In the 1920s, Canadian researchers discovered insulin could be extracted from cattle and pigs for use in humans.
Over time, advances in research allowed for purer forms of insulin to be produced. These made the drug last longer and offered fewer adverse reactions. The 1970s brought a synthetic human insulin that used recombinant DNA technology. In the 1980s, synthetic “analog” insulins mimicked the body's natural pattern of insulin release.
All that innovation led to decreased production of the older, animal-based version. And that limited supply, Herman said, is why insulin prices have risen.
The nation's top manufacturers of insulin are Novo Nordisk and Eli Lilly and Co., whose top-selling insulin drug, Humalog, generated $2.8 billion in sales last year.
Often, the listed price of a drug is not the price insurers and pharmacy benefits managers pay, both of whom negotiate substantial discounts. Insured patients often pay just a copay.

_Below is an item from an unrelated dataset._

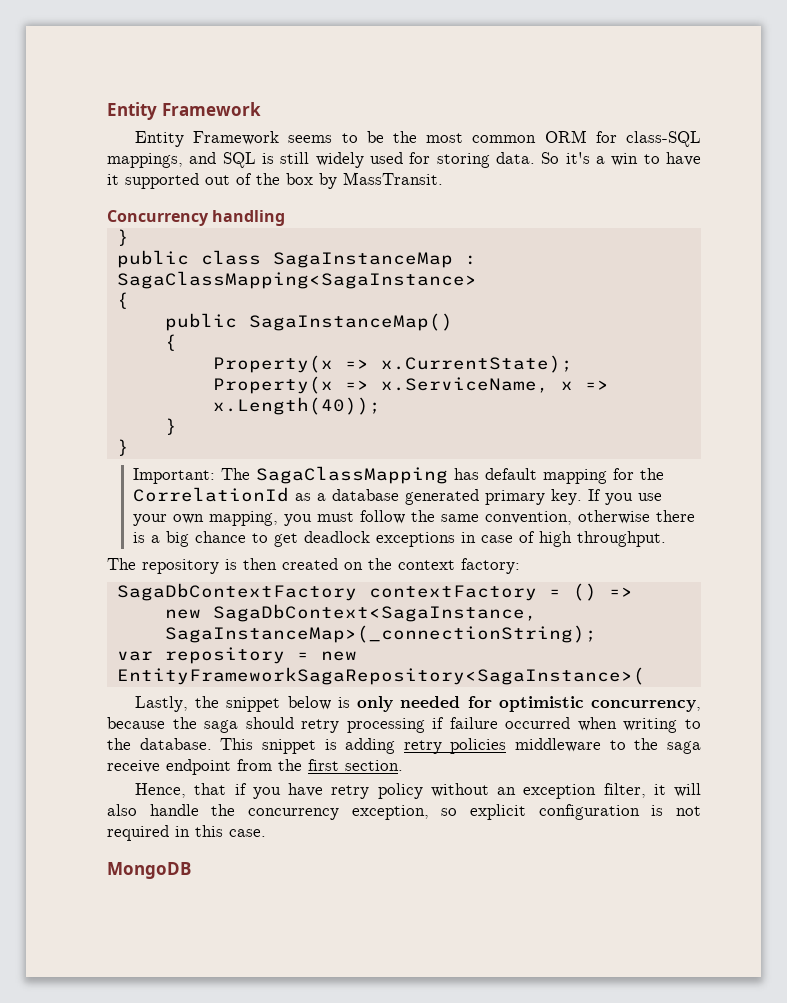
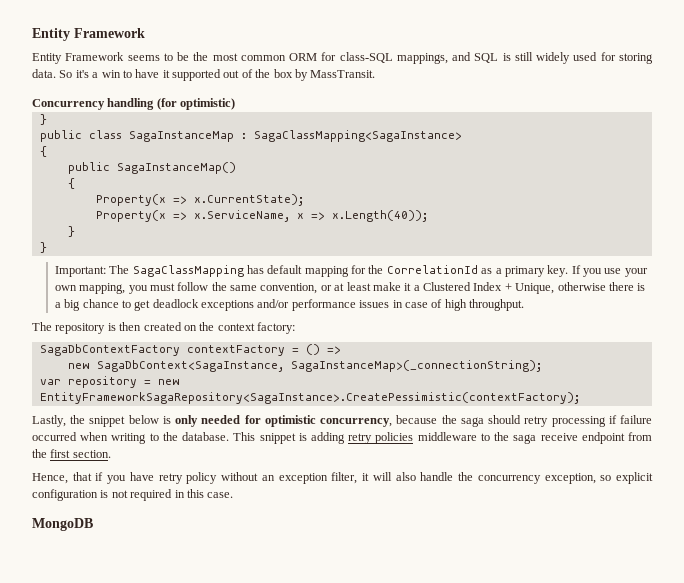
(286, 218) none -> [156,98,236,110] (for optimistic)
[331,489,479,505] database generated -> (502, 271) none
(572, 518) none -> [320,282,555,294] or at least make it a Clustered Index + Unique,
(455, 539) none -> [257,299,390,311] and/or performance issues
[116,667,645,685] EntityFrameworkSagaRepository<SagaInstance>( -> [39,392,580,404] EntityFrameworkSagaRepository<SagaInstance>.CreatePessimistic(contextFactory);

And according to a 2014 JAMA study, out-of-pocket costs have also increased from an average of $19 per prescription in 2000 to $36 by 2010. Most of that hike comes as a result of patients switching to a newer version of the insulin.
Researchers wrote then that they found a spike in the use of insulin analogs among privately insured patients with type 2 diabetes. They did not identify a specific clinical value of that switch.
Another reason for the rise in insulin prices could be that drugmakers are girding themselves for the pending price competition expected to come with the introduction of biosimilar treatments to the U.S. market. Some say the biologic copycats could provide discounts of up to 40%.
“No one expects to see the magnitude of price competition that we see among the small molecule generic products,” said Dr. Caleb Alexander, co-director of the Center for Drug Safety and Effectiveness at the Johns Hopkins Bloomberg School of Public Health.
“With that said, biosimilars are looming on the horizon, and so that raises the specter that there will be significantly greater competition in the market that I think may drive manufacturers to try to generate as much return on their investments as they can at the current time,” he said.